For now, Economakos’s products can only be bought in Greece. He’s been approached to export his products to Cyprus and Germany but he has declined because he doesn’t have the production capacity. “I make about 100 tons of sausages a year/ I have one oven where I smoke them now, but plan to build an infrastructure of between three and five ovens so I can expand production to new products like traditional soutzoukaki and pikhti.”
Economakos is a firm supporter of following tradition in culinary matters. The combination of using traditional methods of food preparation and maintaining high standards of quality are the ways to succeed–and to grow. “We get school visits and I always advise young people to stick with tradition,” he says, blaming parents who pushed their children into the public sector for Greece’s current economic woes. “People who struggle to remain true to tradition deserve our support because it’s their faith that preserves local culture and history.”

Off the wine
In the early 1980s, oenologist Vassilis Vaimakis was “personally responsible” for upgrading production at the Amyntaio and Zitsa wineries, but this vineyard veteran decided to follow a slightly different path and take on the product that wine becomes: vinegar.
“As odd as this may sound, it’s as hard to make a good vinegar as it is to make a good wine,” he says. But he adds that making vinegar offers a freedom that wine doesn’t. “You can make a good vinegar without any intervention. any additive. All you need is a good culture, knowledge of how microorganisms act, and patience during the ageing process so that you don’t discard something that is developing well.”
Vaimakis’s family has been involved in food production since the late nineteenth century. In 1995, while director of the Zitsas winery, he sensed an opportunity as the only vinegar available commercially was mass-produced.

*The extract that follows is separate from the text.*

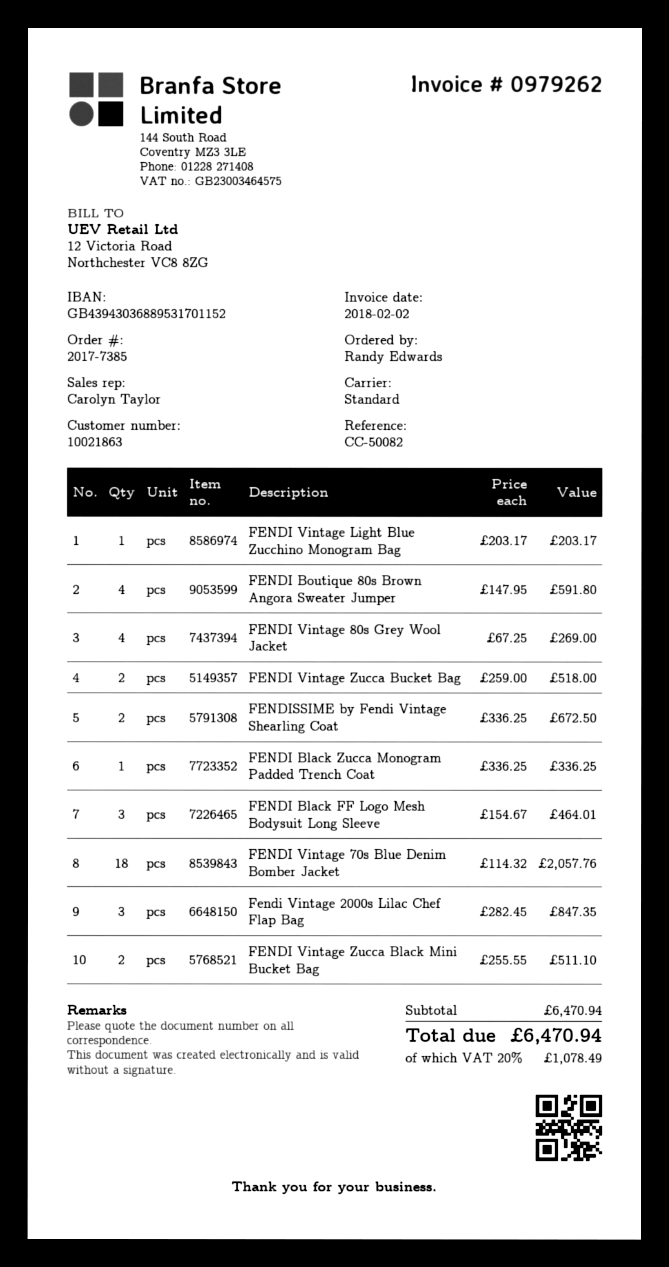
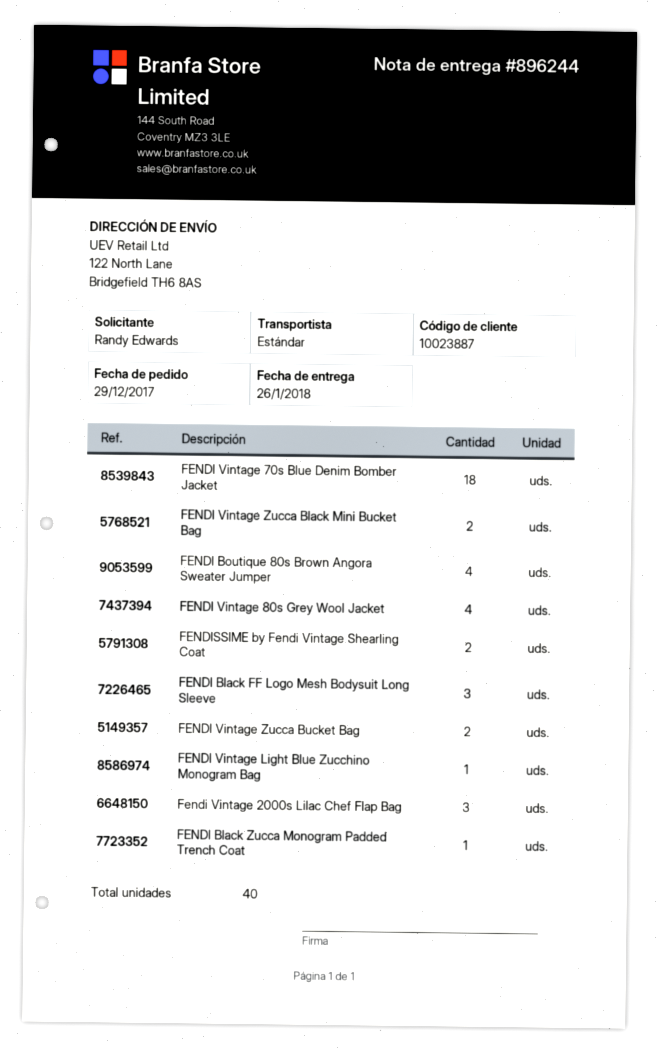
customer number: 10021863 -> 10023887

He and his wife Katerina thus decided to make a career turn towards a product that traditionally held a high position in Greek households, which usually made their own.
“To make our vinegar, we use the traditional Epirus grape varietals Debina and Vlahiko. The grape mass is heated to break down the membranes and release the grape juices into the must. This is a process we’ve devised and have patented. The must is separated from the solids and transferred into old oak barrels for fermenting.” This can takes an average of ten to twelve months, after which the vinegar is aged in oak and chestnut barrels for about five years “to soften the flavor and develop aroma”.
Vaimakis believes vinegar is a “product of the future. It plays an important role in health, which science backs up. It helps remove toxins from the body, regulate the metabolism and control weight with its action on intestinal flora–in other words it’s a natural probiotic product–and is a dietary element for those with diabetes type B. In Japan, vinegar is held in such esteem that there are stores that sell only vinegar-based products.”
Vinegar-based elixirs were a natural next step for Vaimakis. These elixirs are blends of vinegar with the nectar of small berry fruits like sour cherries and cranberries that form a sweet-and-sour base for herb extracts to develop their flavors. Elixirs are used to dress salads “but also on grilled meat, ice cream, sweets, chocolate, and baked fruit. They can be drunk with crushed ice and are ideal alcohol-free digestives.”